* **Problem description**: All of the data should be restated word for word, with the pictures omitted.

* **Data in this exercise**:
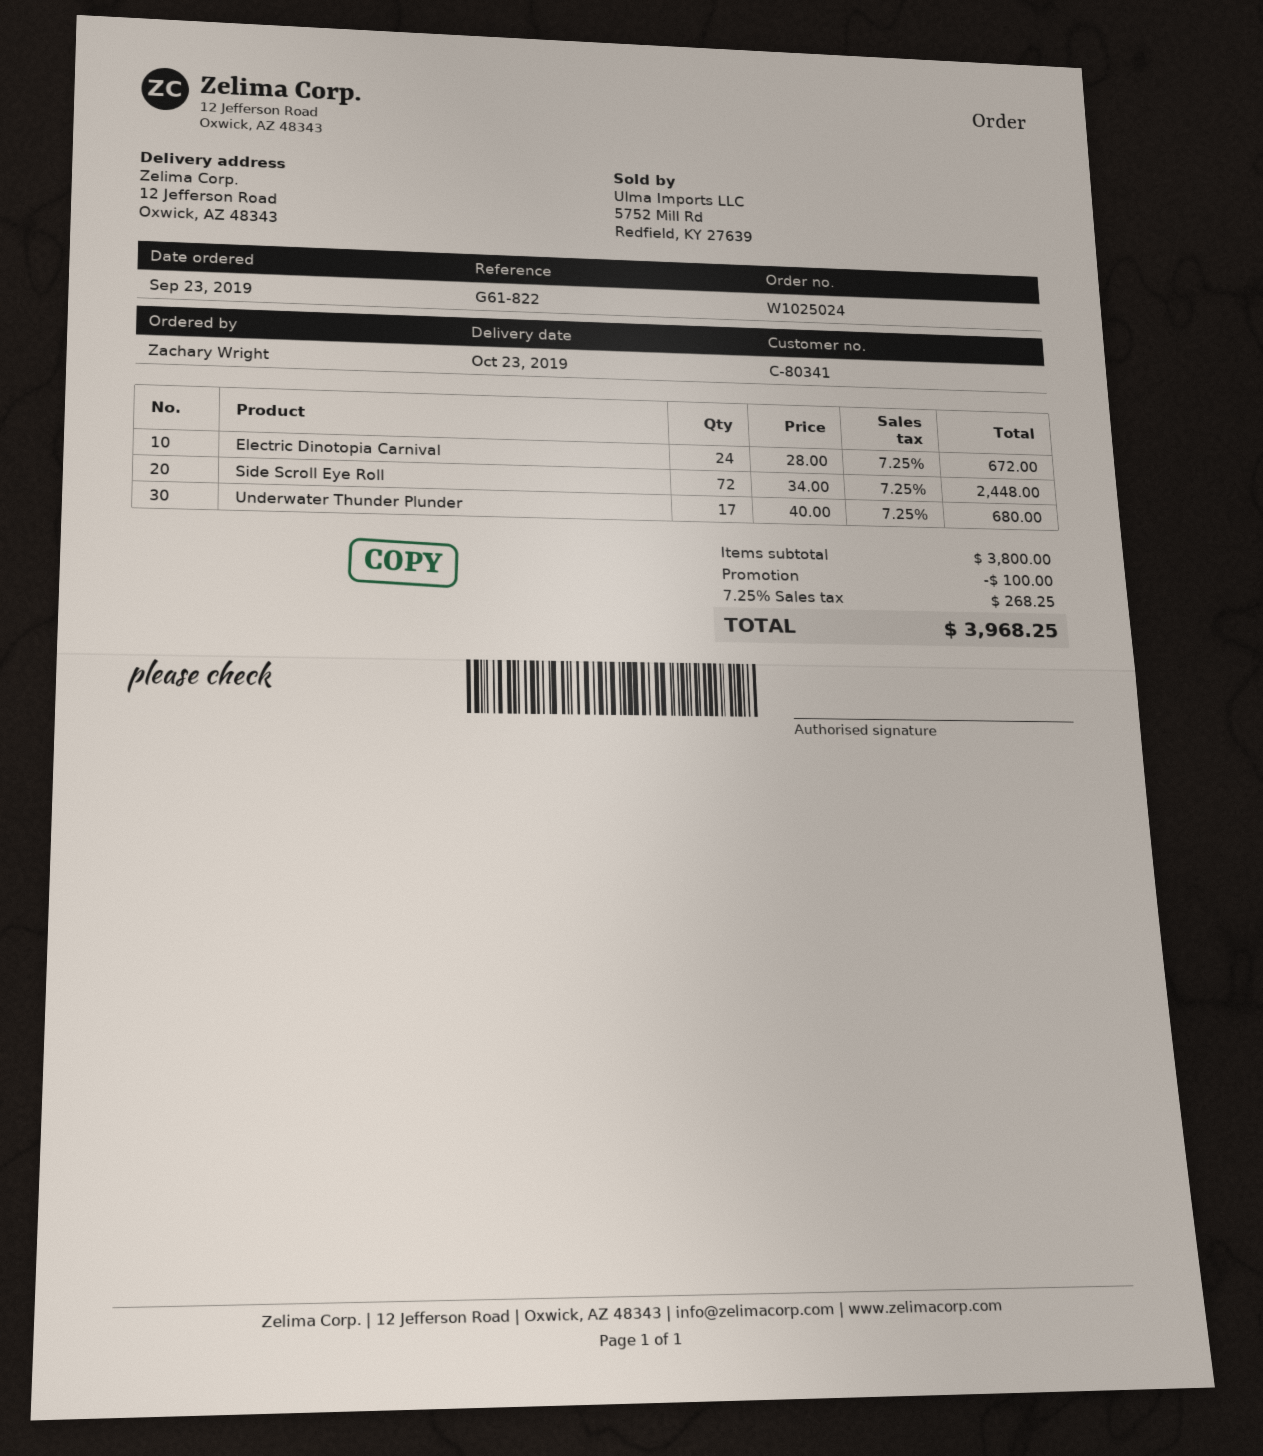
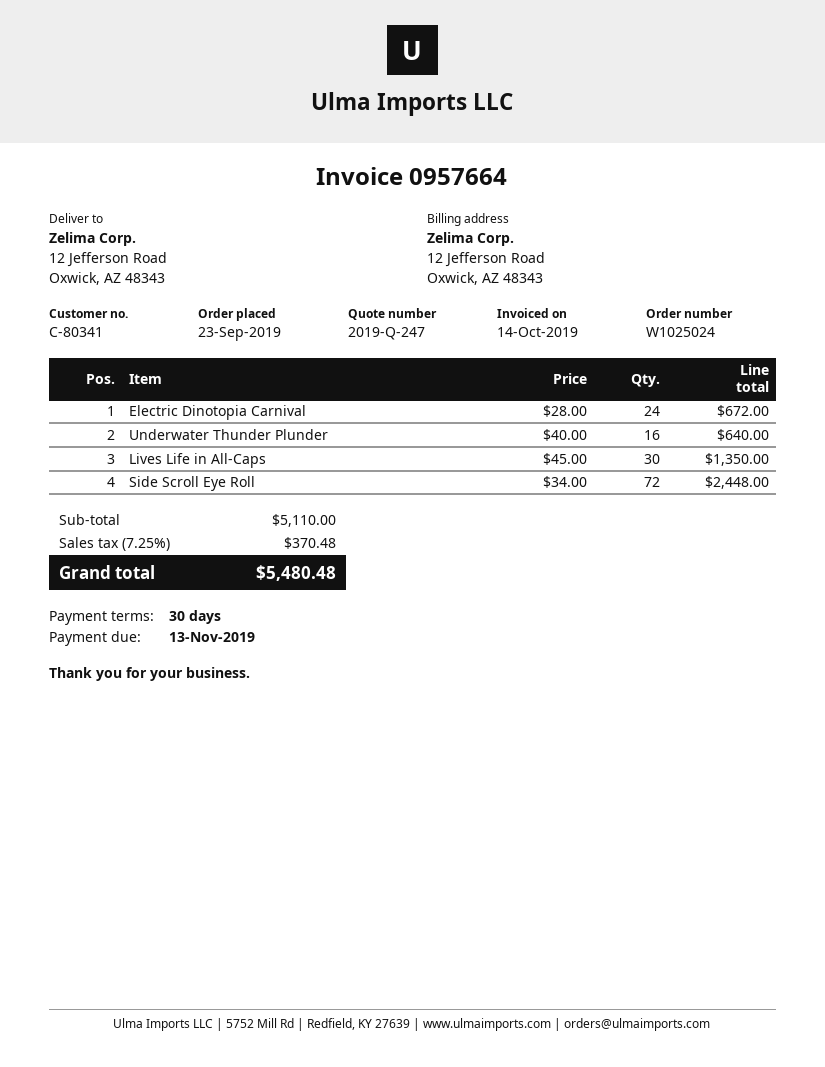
Underwater Thunder Plunder: 17 x 40.00 = 680.00 -> 16 x 40.00 = 640.00
Lives Life in All-Caps: none -> 30 x 45.00 = 1350.00
subtotal: 3800.00 -> 5110.00
discount: 100.00 -> none
tax: 7.25% = 268.25 -> 7.25% = 370.48
total: 3968.25 -> 5480.48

* **Finished task**:
Underwater Thunder Plunder: 17 x 40.00 = 680.00 -> 16 x 40.00 = 640.00
Lives Life in All-Caps: none -> 30 x 45.00 = 1350.00
subtotal: 3800.00 -> 5110.00
discount: 100.00 -> none
tax: 7.25% = 268.25 -> 7.25% = 370.48
total: 3968.25 -> 5480.48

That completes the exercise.